- Task description: Below are records; reproduce exactly the lines from the one that has "Das Ende der" through the one that has "subtotal: 95.70 -> 73.66", ends included, and nothing more.

═══ Listed records

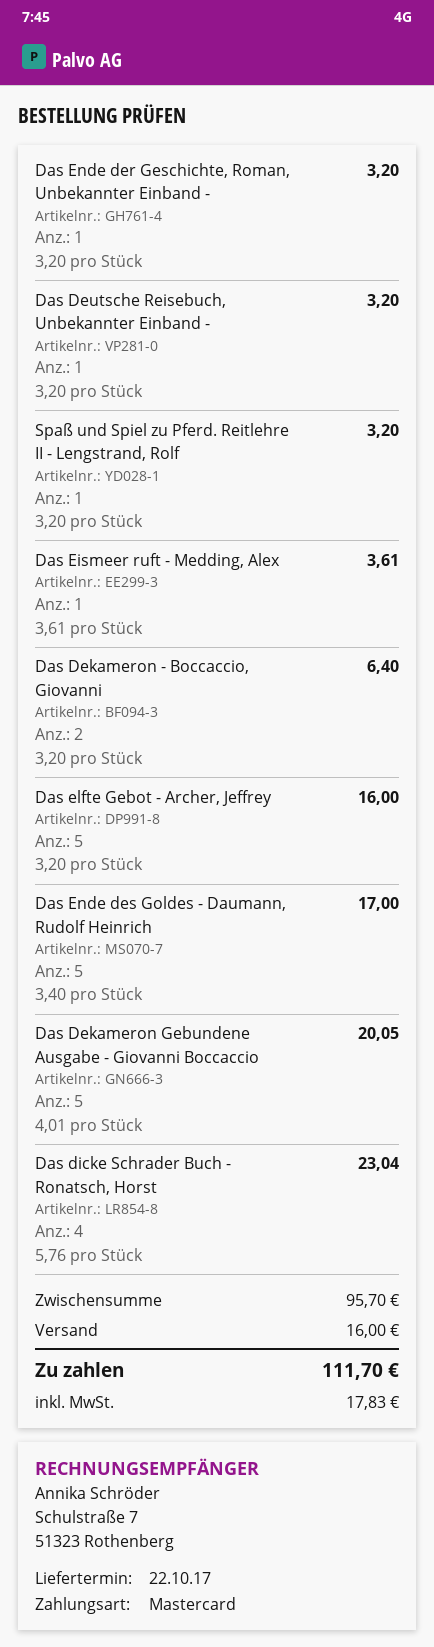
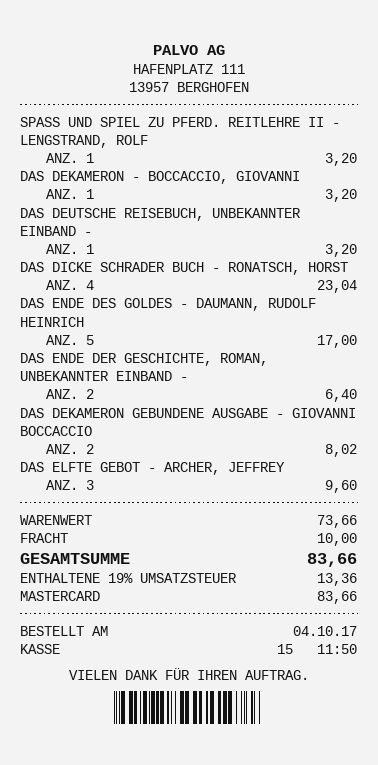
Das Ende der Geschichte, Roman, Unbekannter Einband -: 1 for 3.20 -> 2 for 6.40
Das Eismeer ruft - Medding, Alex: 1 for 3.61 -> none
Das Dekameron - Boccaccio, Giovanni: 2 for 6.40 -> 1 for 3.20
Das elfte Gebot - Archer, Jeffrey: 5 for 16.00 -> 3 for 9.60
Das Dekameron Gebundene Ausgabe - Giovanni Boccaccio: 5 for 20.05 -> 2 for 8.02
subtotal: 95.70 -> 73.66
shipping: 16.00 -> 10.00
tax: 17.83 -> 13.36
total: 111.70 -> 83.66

══════
═══ Listed records

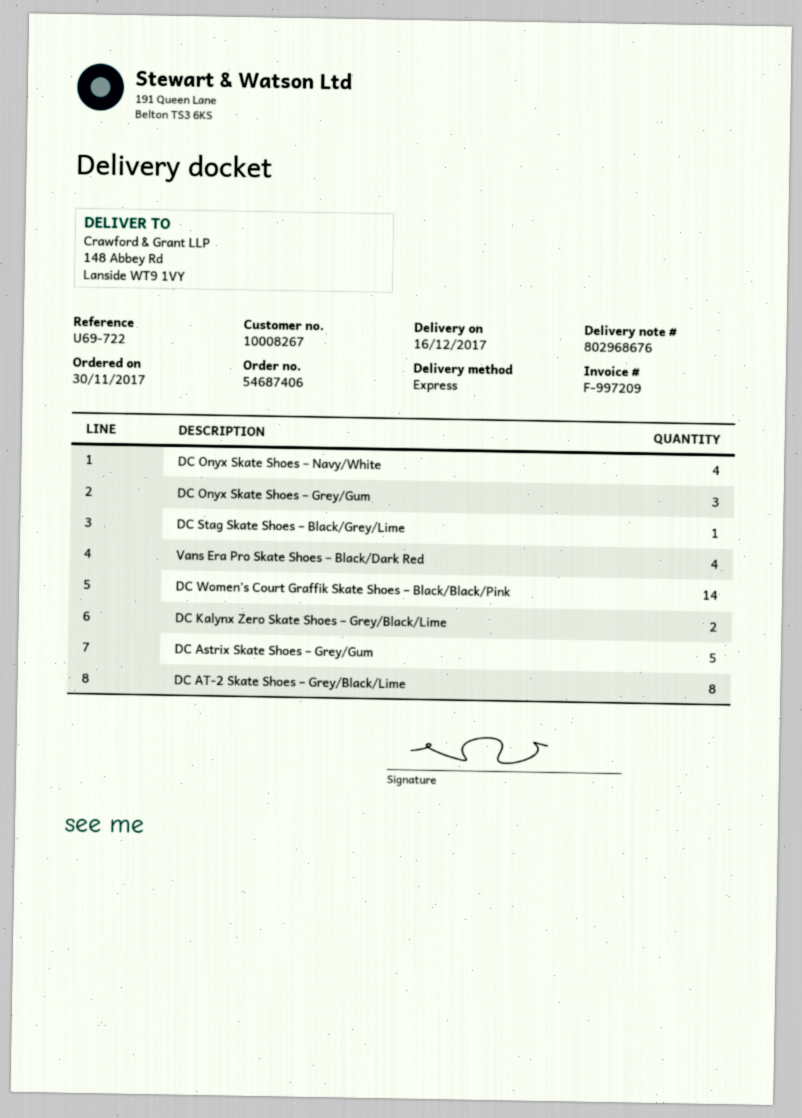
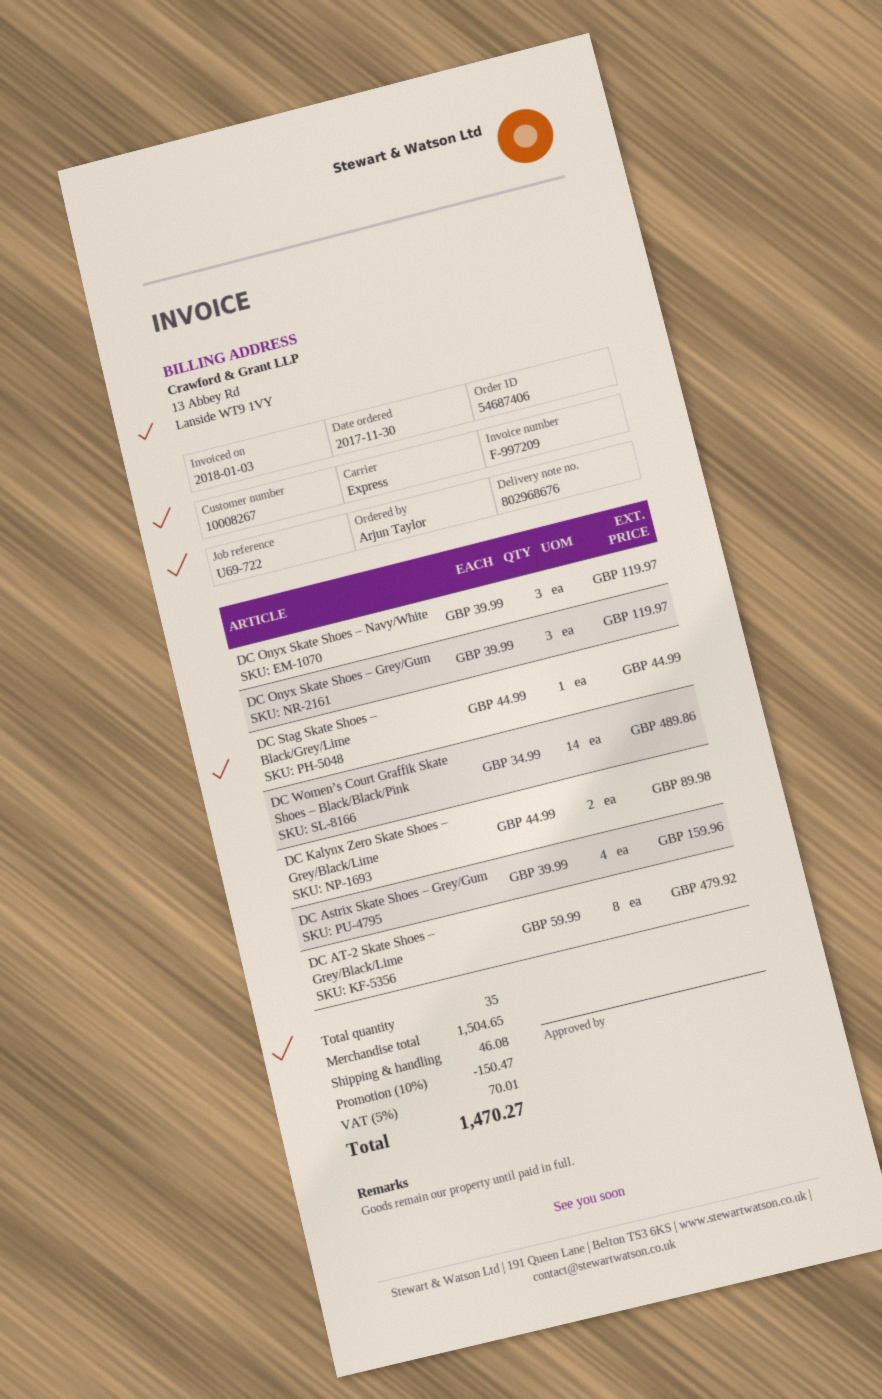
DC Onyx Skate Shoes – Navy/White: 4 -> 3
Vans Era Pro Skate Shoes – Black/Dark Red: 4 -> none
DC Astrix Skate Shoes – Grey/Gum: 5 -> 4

══════

- Solved exercise:
Das Ende der Geschichte, Roman, Unbekannter Einband -: 1 for 3.20 -> 2 for 6.40
Das Eismeer ruft - Medding, Alex: 1 for 3.61 -> none
Das Dekameron - Boccaccio, Giovanni: 2 for 6.40 -> 1 for 3.20
Das elfte Gebot - Archer, Jeffrey: 5 for 16.00 -> 3 for 9.60
Das Dekameron Gebundene Ausgabe - Giovanni Boccaccio: 5 for 20.05 -> 2 for 8.02
subtotal: 95.70 -> 73.66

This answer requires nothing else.